Assim, voltei para a casa satisfeito com o resultado do meu processo de seis anos de tramitação e também com o alto nível de debate entre os magistrados que compõem a 9ª Câmara Cível do TJERJ. Pois, fugindo à mediocridade de grande parte dos colegiados julgadores deste país, observei que, neste órgão, os desembargadores costumam divergir fundamentadamente uns dos outros  na defesa do entendimento jurídico que acreditam ao invés de somente acompanharem o relator. E vi no julgamento do mandado de segurança citado uma admirável independência do Poder Executivo, contrariando ousadamente os interesses de um governo que, como se sabe, tem  sido bastante venal para a  maioria da população fluminense. E, se o Judiciário inteiro agisse assim, daria  mais gosto advogar porque veríamos resultados mais frequentes na transformação desse mundo hostil no qual vivemos.

Pouco antes do julgamento, ouvi dois profissionais da saúde conversando entre si numa lanchonete. Um deles disse que "a Medicina é uma amante que requer exclusividade". Porém, pensando nesta frase, eu diria que o Direito e a busca da realização da Justiça também são.
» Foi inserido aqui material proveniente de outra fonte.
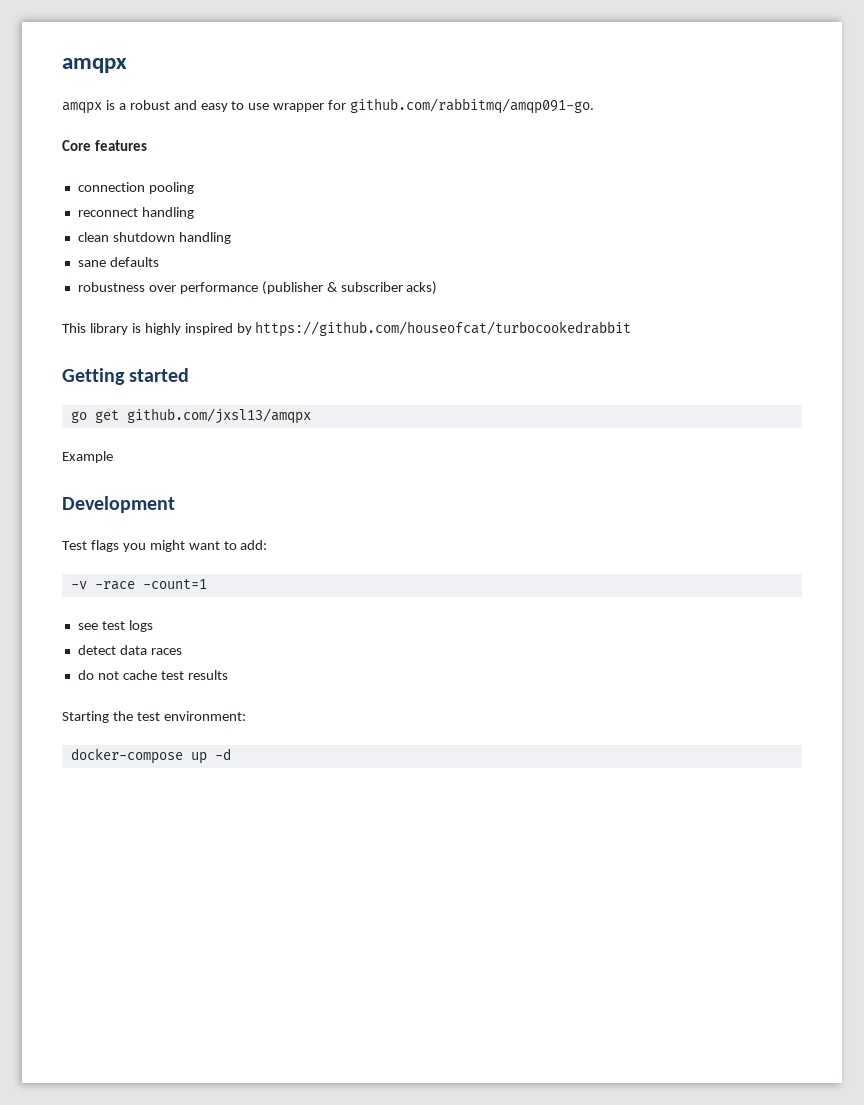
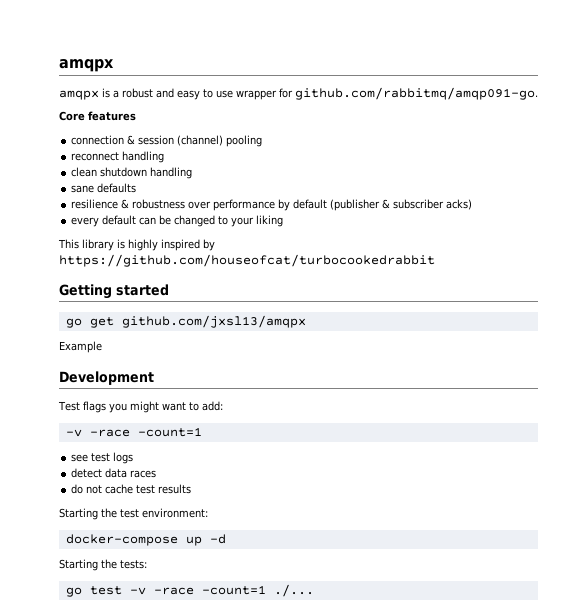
- connection pooling
+ connection & session (channel) pooling
- robustness over performance (publisher & subscriber acks)
+ resilience & robustness over performance by default (publisher & subscriber acks)
+ every default can be changed to your liking
+ Starting the tests:
+ go test -v -race -count=1 ./...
Por mais que nos deparemos com decisões boas ou más dos magistrados, o inconformismo com determinadas questões não permite que sosseguemos facilmente.

Um comentário:

  1. Já não moro mais em Nova Friburgo, mas espero que muita gente lá, que foi lesada pelas chuvas de janeiro de 2011, encham o Fórum da Comarca de processos contra a Prefeitura. Afinal, foram centenas de mortos e milhares de desabrigados. É preciso que haja Justiça! O cidadão precisa correr atrás porque o Direito não socorre quem dorme.